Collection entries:

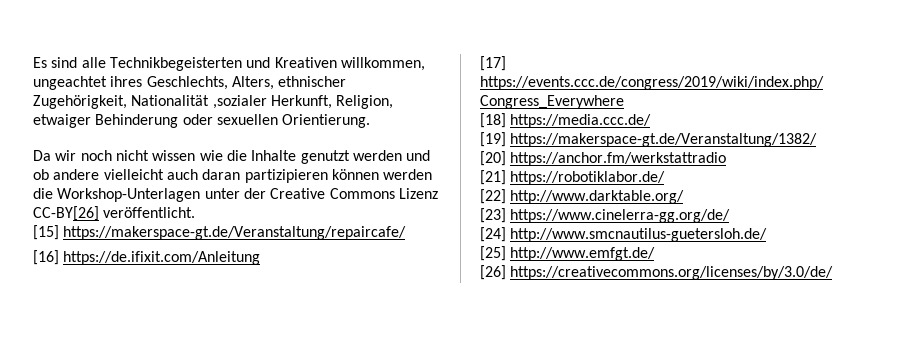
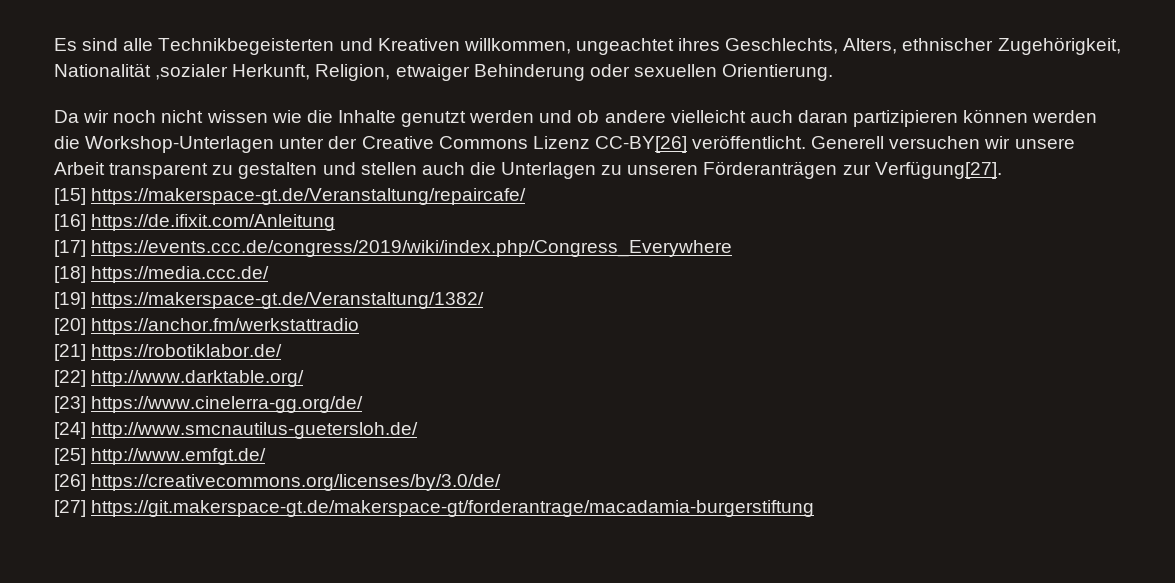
(196, 212) none -> [811,136,1075,149] [54,161,1002,179] Generell versuchen wir unsere Arbeit transparent zu gestalten und stellen auch die Unterlagen zu unseren Förderanträgen zur Verfügung[27].
(834, 273) none -> [54,500,815,517] // [27] https://git.makerspace-gt.de/makerspace-gt/forderantrage/macadamia-burgerstiftung

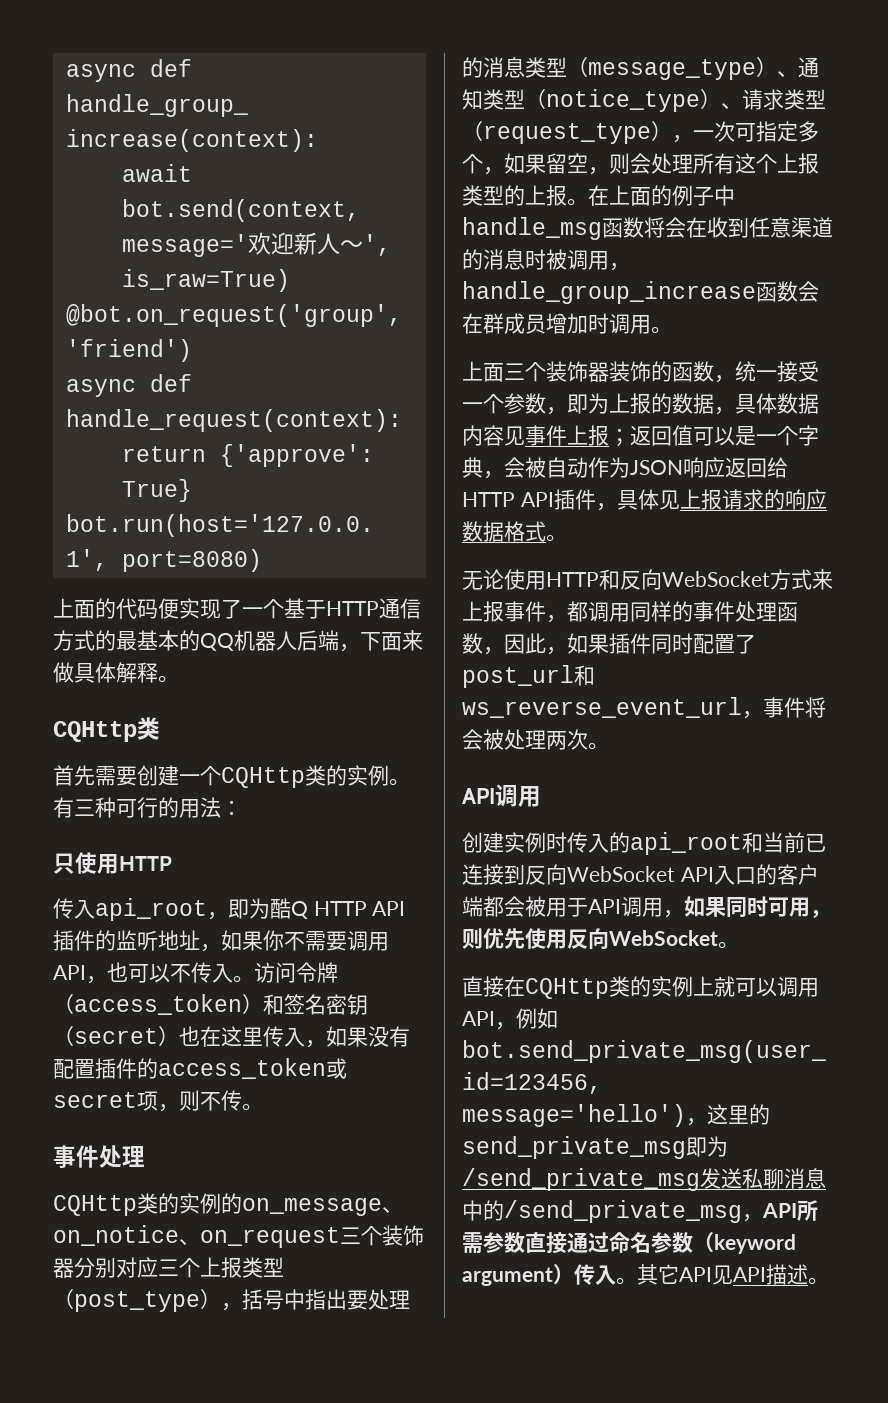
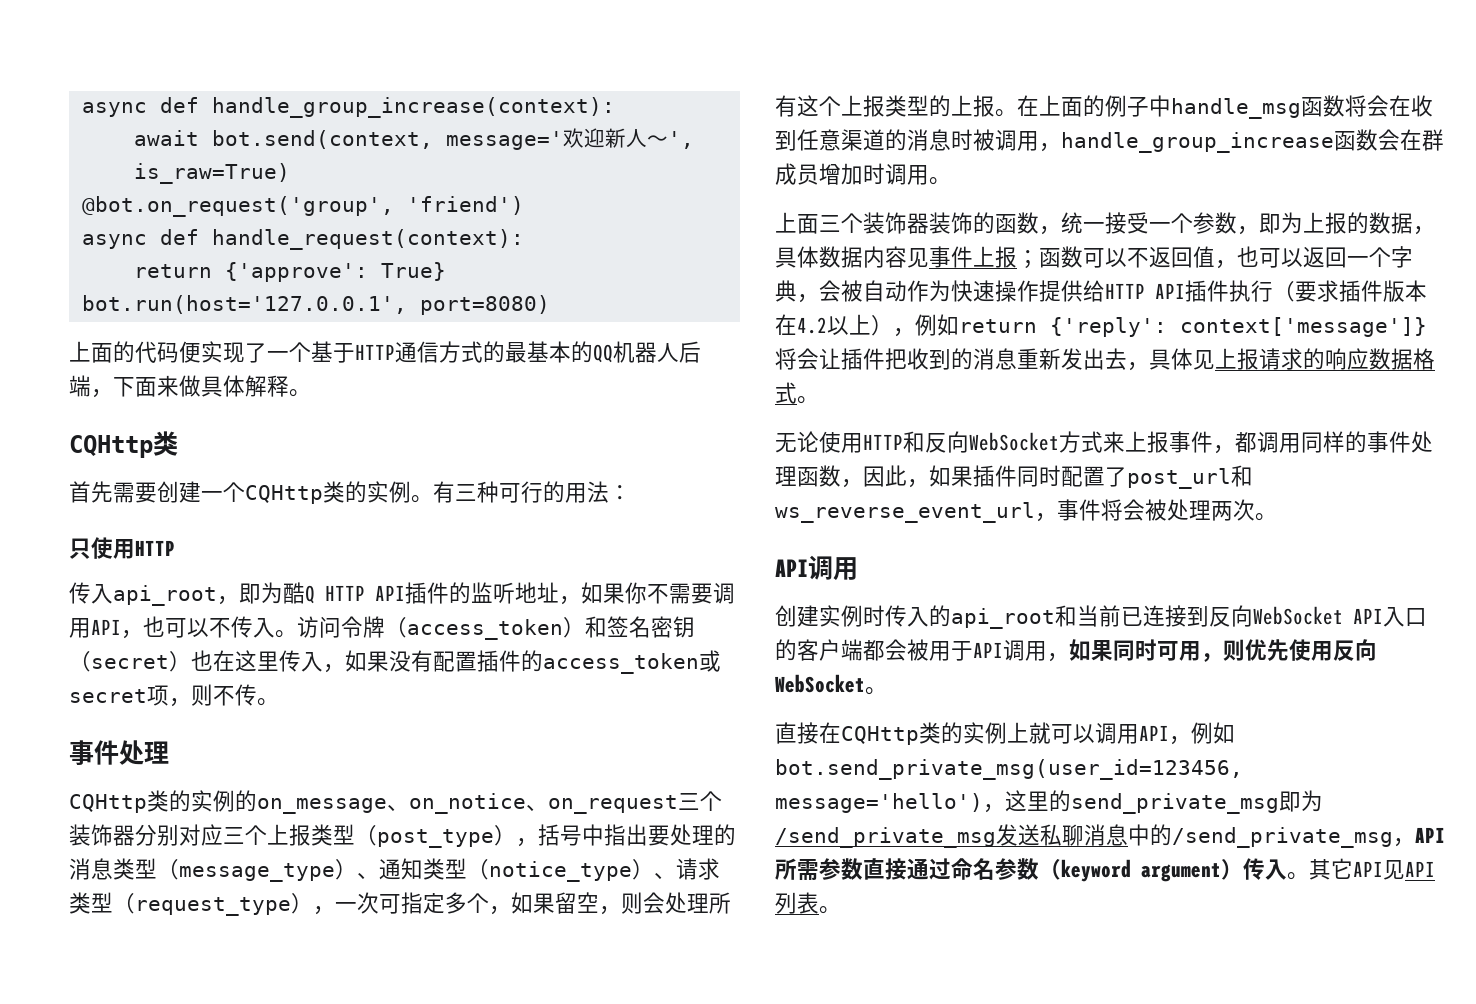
[630,425,756,446] 返回值可以是 -> [1039,246,1347,269] 函数可以不返回值，也可以返回
[630,457,767,478] JSON响应返回 -> [951,280,1083,302] 快速操作提供
(596, 499) none -> [1229,280,1427,302] [775,314,1427,337] [775,348,1127,370] 执行（要求插件版本在4.2以上），例如return {'reply': context['message']}将会让插件把收到的消息重新发出去
[766,1264,808,1285] 描述 -> [775,892,819,914] 列表

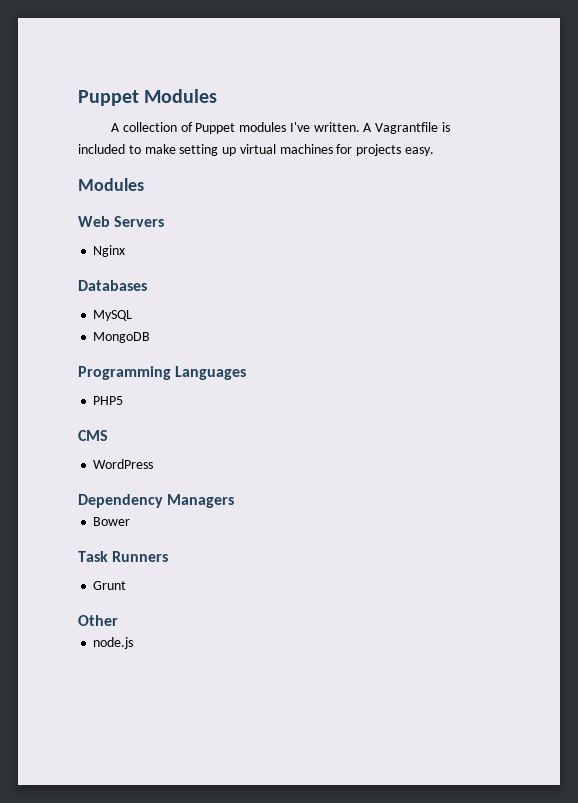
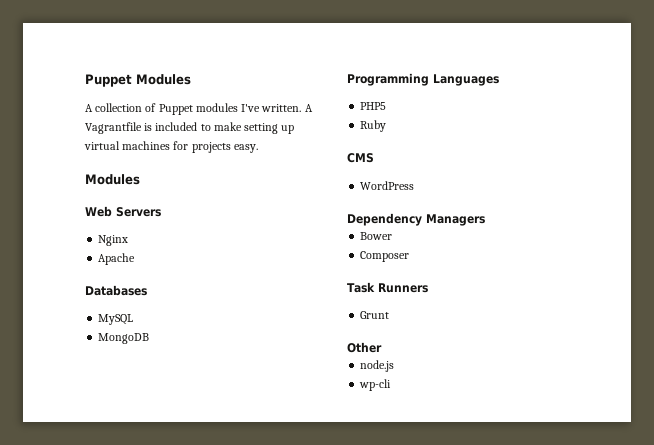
(126, 251) none -> [98,253,136,265] // Apache
(124, 400) none -> [360,120,387,132] // Ruby
(131, 521) none -> [360,251,410,262] // Composer
(134, 643) none -> [359,379,392,391] // wp-cli

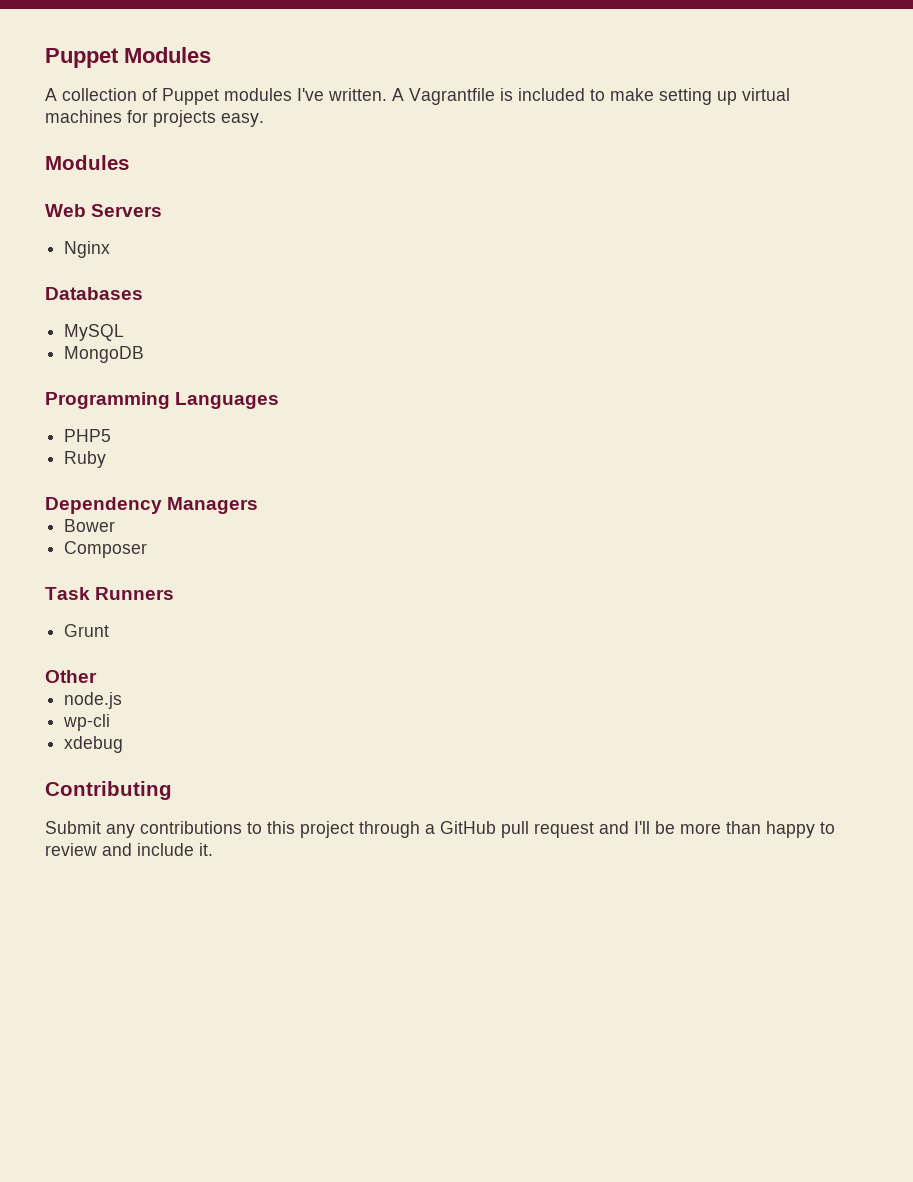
[98,253,136,265] // Apache -> (111, 249) none
[347,153,374,163] [360,181,415,190] // CMS // WordPress -> (107, 459) none
(392, 385) none -> [64,736,124,753] [45,781,172,800] [45,821,835,838] [45,843,213,856] // xdebug // Contributing // Submit any contributions to this project through a GitHub pull request and I'll be more than happy to review and include it.

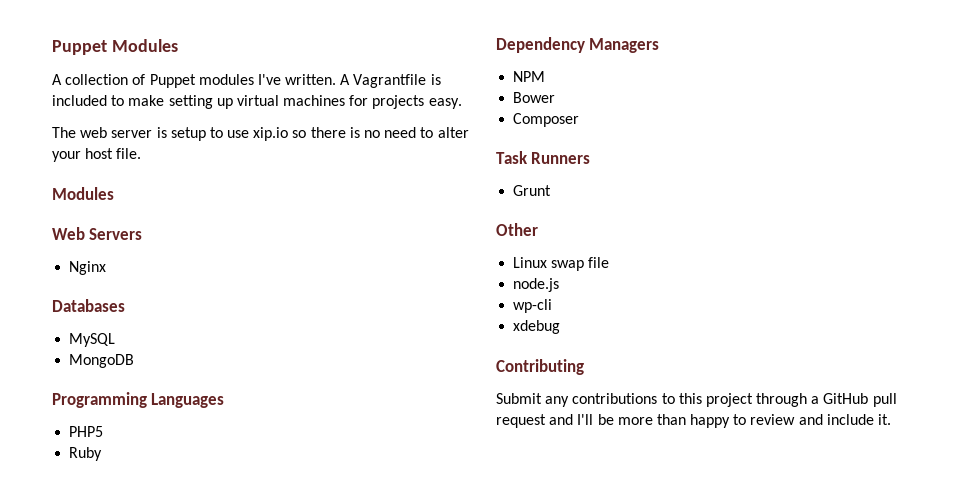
(264, 120) none -> [52,127,469,141] [52,148,142,162] // The web server is setup to use xip.io so there is no need to alter your host file.
(259, 505) none -> [513,71,546,82] // NPM
(97, 676) none -> [513,257,610,271] // Linux swap file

REQUIRED WORK. For the string "Apache", go through the entries above and copy each line where it occurs.

RESPONSE BELOW.
(126, 251) none -> [98,253,136,265] // Apache
[98,253,136,265] // Apache -> (111, 249) none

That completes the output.